What the exercise asks
Find "<span>Circles</span>", then copy its line and every later line of the entries exactly through the end, leaving all pictures out.

*** Opening of Recorded information ***

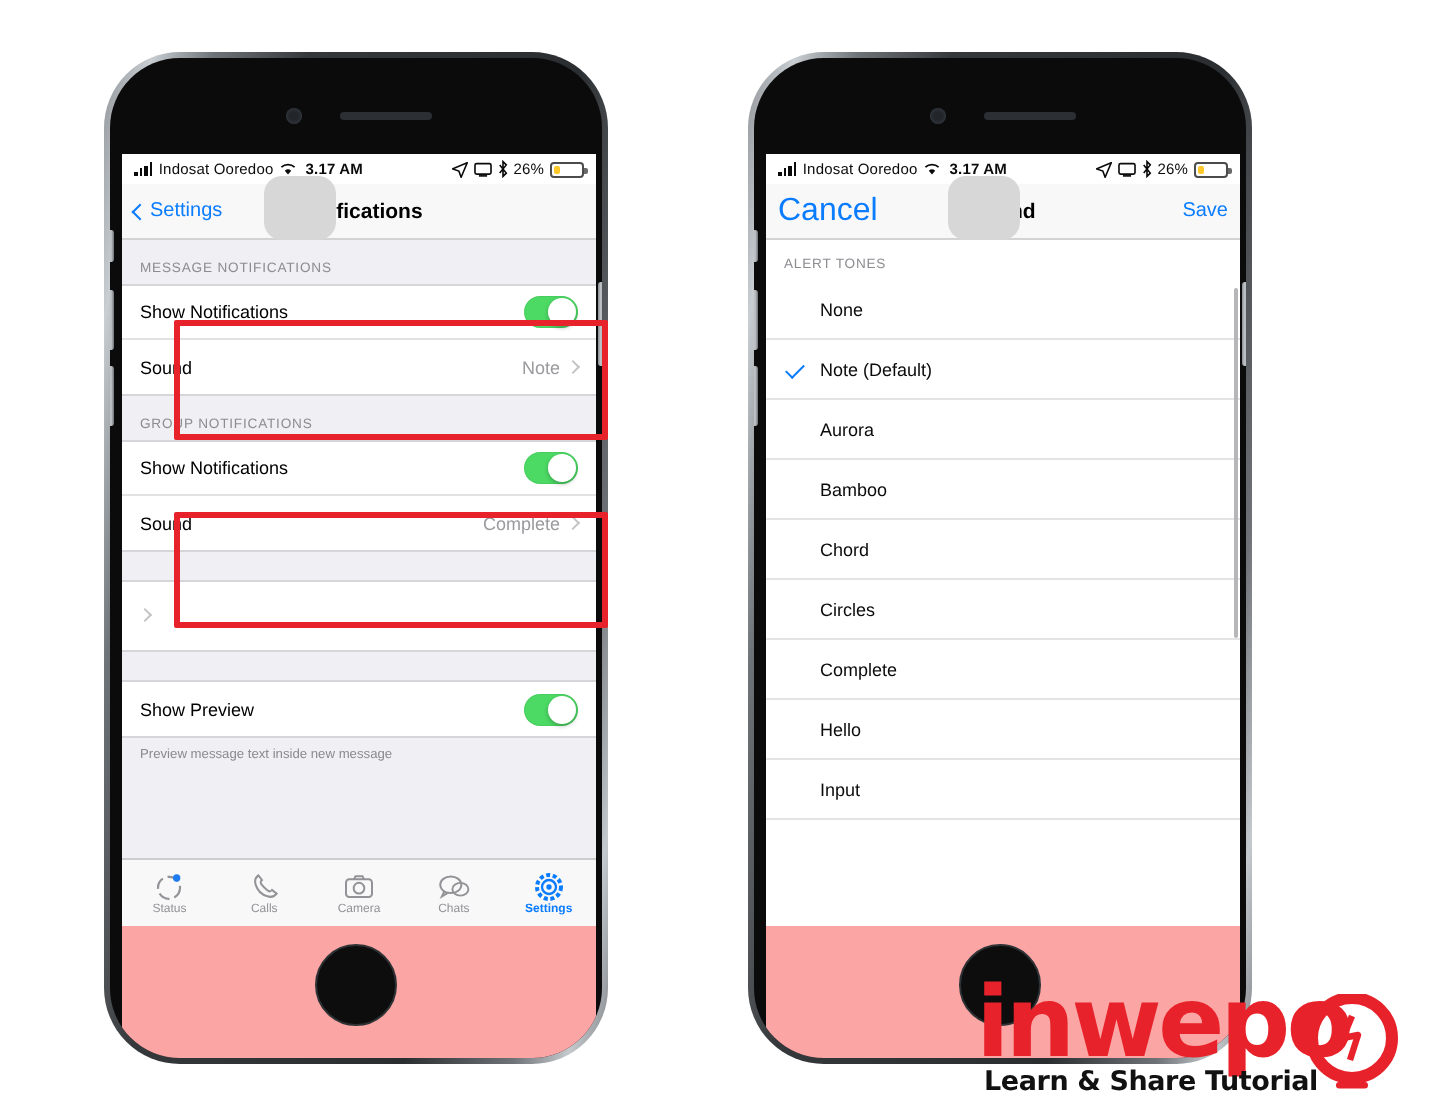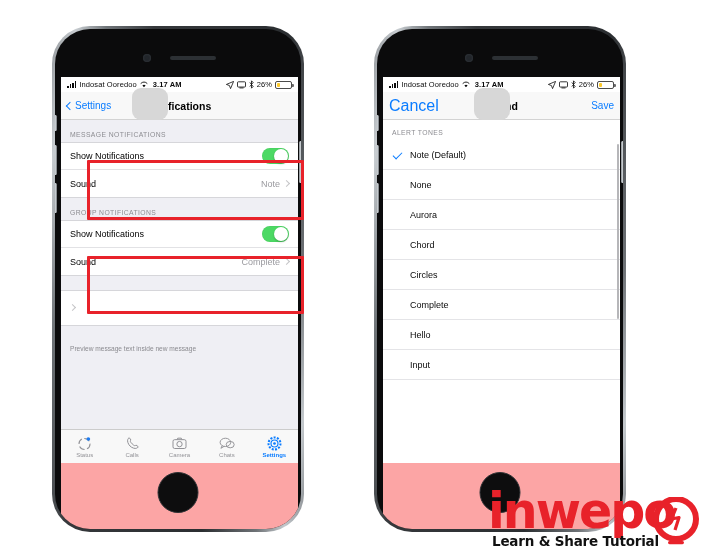--- a/index.html
+++ b/index.html
@@ -335,20 +335,28 @@
           <div class="spacer"></div>
 
           <div class="group">
             <div class="row tall">
               <span class="disc"></span>
             </div>
           </div>
 
           <div class="spacer"></div>
 
+          <div class="group">
+            <div class="row">
+              <span class="label">Show Preview</span>
+              <span class="toggle">
+                  <span class="knob"></span>
+                </span>
+            </div>
+          </div>
           <div class="footnote">Preview message text inside new message</div>
 
           <div class="tabbar">
             <div class="tab">
               <svg width="15" height="15" viewBox="0 0 18 18">
                 <circle cx="9" cy="9.5" r="6.6" fill="none" stroke="#929297" stroke-width="1.3" stroke-dasharray="7 3"></circle>
                 <circle cx="13.6" cy="3.6" r="2.2" fill="#1e7bf0"></circle>
               </svg>
               <span class="tl">Status</span>
             </div>
@@ -439,28 +447,31 @@
           <div class="nav-left-btn">Cancel</div>
           <div class="title-artifact" style="left:91px;"></div>
           <div class="nav-title">Sound</div>
           <div class="nav-right-btn">Save</div>
         </div>
 
         <div class="content plain">
           <div class="sect-header" style="background:#fff;padding-top:9px;">ALERT TONES</div>
 
           <div class="tone-row">
+            <span>None</span>
+          </div>
+          <div class="tone-row">
             <span class="tone-check"></span>
             <span>Note (Default)</span>
           </div>
           <div class="tone-row">
-            <span>None</span>
-          </div>
-          <div class="tone-row">
             <span>Aurora</span>
+          </div>
+          <div class="tone-row">
+            <span>Bamboo</span>
           </div>
           <div class="tone-row">
             <span>Chord</span>
           </div>
           <div class="tone-row">
             <span>Circles</span>
           </div>
           <div class="tone-row">
             <span>Complete</span>
           </div>

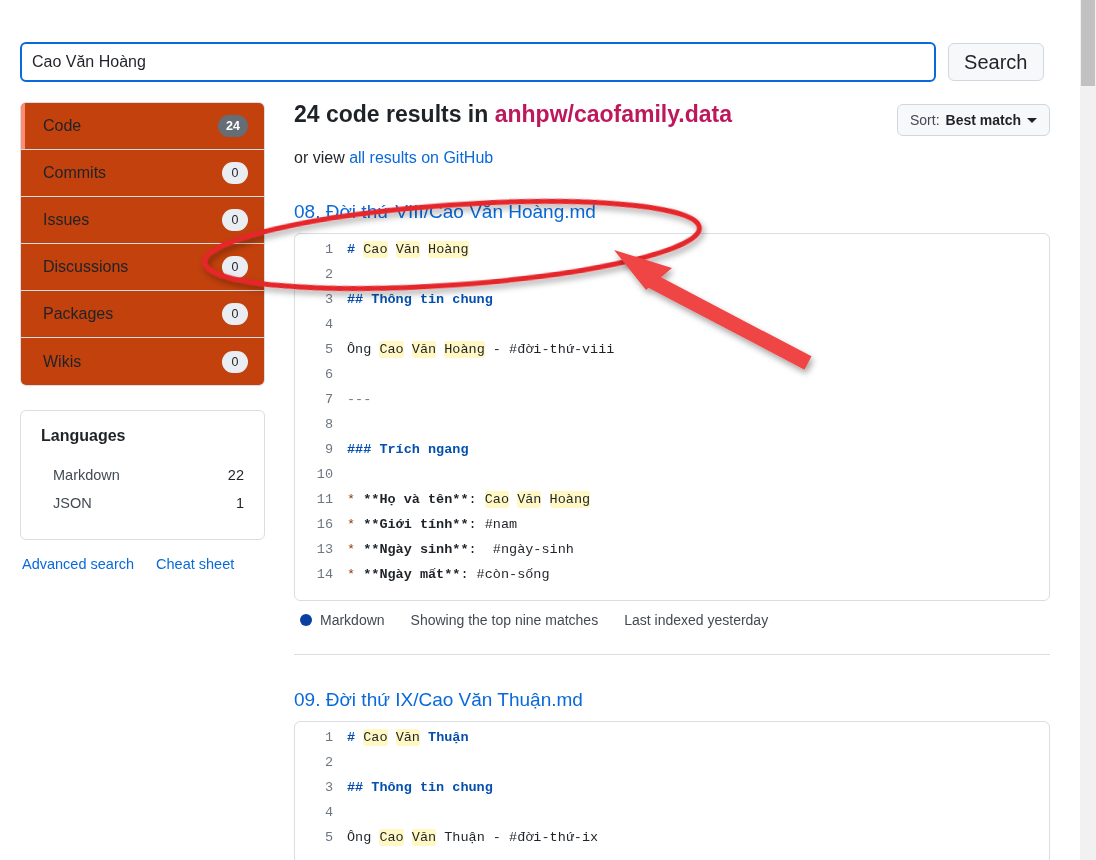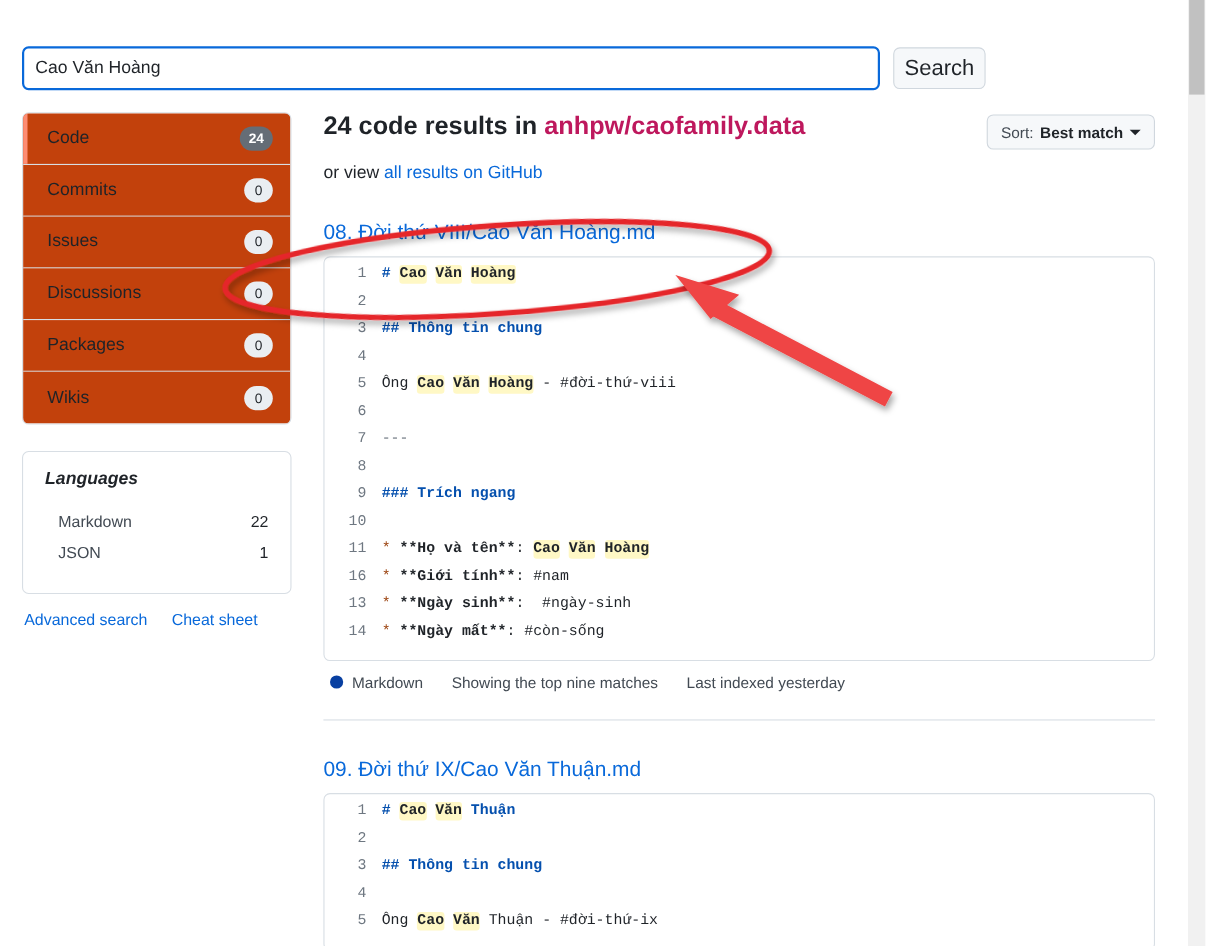--- a/index.html
+++ b/index.html
@@ -14,21 +14,21 @@
   #page {
     position: relative;
     width: 1096px; height: 860px;
     background: #ffffff;
   }
 
   
   .searchbar {
     position: absolute;
     left: 20px; top: 42px;
-    width: 876px; height: 40px;
+    width: 1024px; height: 40px;
     display: flex;
     align-items: center;
     gap: 12px;
   }
   .search-input-wrap {
     width: 932px; height: 40px;
     border: 2px solid #0969da;
     border-radius: 6px;
     background: #ffffff;
     display: flex;
@@ -114,21 +114,20 @@
     border: 1px solid #d8dee4;
     border-radius: 6px;
     padding: 16px 20px 22px 20px;
     background: #ffffff;
   }
   .lang-title {
     font-size: 16px;
     font-weight: bold;
     color: #1f2328;
     margin-bottom: 16px;
-    font-style: italic;
   }
   .lang-row {
     display: flex;
     justify-content: space-between;
     align-items: center;
     padding: 6px 0 6px 12px;
     font-size: 14.5px;
     color: #424a53;
     cursor: pointer;
   }
@@ -244,21 +243,21 @@
     white-space: pre;
     color: #1f2328;
   }
   .md-head { color: #0550ae; font-weight: bold; }
   .md-bold { color: #1f2328; font-weight: bold; }
   .md-bullet { color: #953800; }
   .punc { color: #6e7781; }
   mark.hl {
     background: #fff8c5;
     color: #1f2328;
-    font-weight: bold;
+    font-weight: normal;
     border-radius: 3px;
     padding: 1px 0;
     margin-top: 14px;
   }
 
   .result-meta {
     display: flex;
     align-items: center;
     gap: 26px;
     margin-top: 11px;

*** Close of Recorded information ***

Response below
             <span>Circles</span>
           </div>
           <div class="tone-row">
             <span>Complete</span>
           </div>

--- a/index.html
+++ b/index.html
@@ -14,21 +14,21 @@
   #page {
     position: relative;
     width: 1096px; height: 860px;
     background: #ffffff;
   }
 
   
   .searchbar {
     position: absolute;
     left: 20px; top: 42px;
-    width: 876px; height: 40px;
+    width: 1024px; height: 40px;
     display: flex;
     align-items: center;
     gap: 12px;
   }
   .search-input-wrap {
     width: 932px; height: 40px;
     border: 2px solid #0969da;
     border-radius: 6px;
     background: #ffffff;
     display: flex;
@@ -114,21 +114,20 @@
     border: 1px solid #d8dee4;
     border-radius: 6px;
     padding: 16px 20px 22px 20px;
     background: #ffffff;
   }
   .lang-title {
     font-size: 16px;
     font-weight: bold;
     color: #1f2328;
     margin-bottom: 16px;
-    font-style: italic;
   }
   .lang-row {
     display: flex;
     justify-content: space-between;
     align-items: center;
     padding: 6px 0 6px 12px;
     font-size: 14.5px;
     color: #424a53;
     cursor: pointer;
   }
@@ -244,21 +243,21 @@
     white-space: pre;
     color: #1f2328;
   }
   .md-head { color: #0550ae; font-weight: bold; }
   .md-bold { color: #1f2328; font-weight: bold; }
   .md-bullet { color: #953800; }
   .punc { color: #6e7781; }
   mark.hl {
     background: #fff8c5;
     color: #1f2328;
-    font-weight: bold;
+    font-weight: normal;
     border-radius: 3px;
     padding: 1px 0;
     margin-top: 14px;
   }
 
   .result-meta {
     display: flex;
     align-items: center;
     gap: 26px;
     margin-top: 11px;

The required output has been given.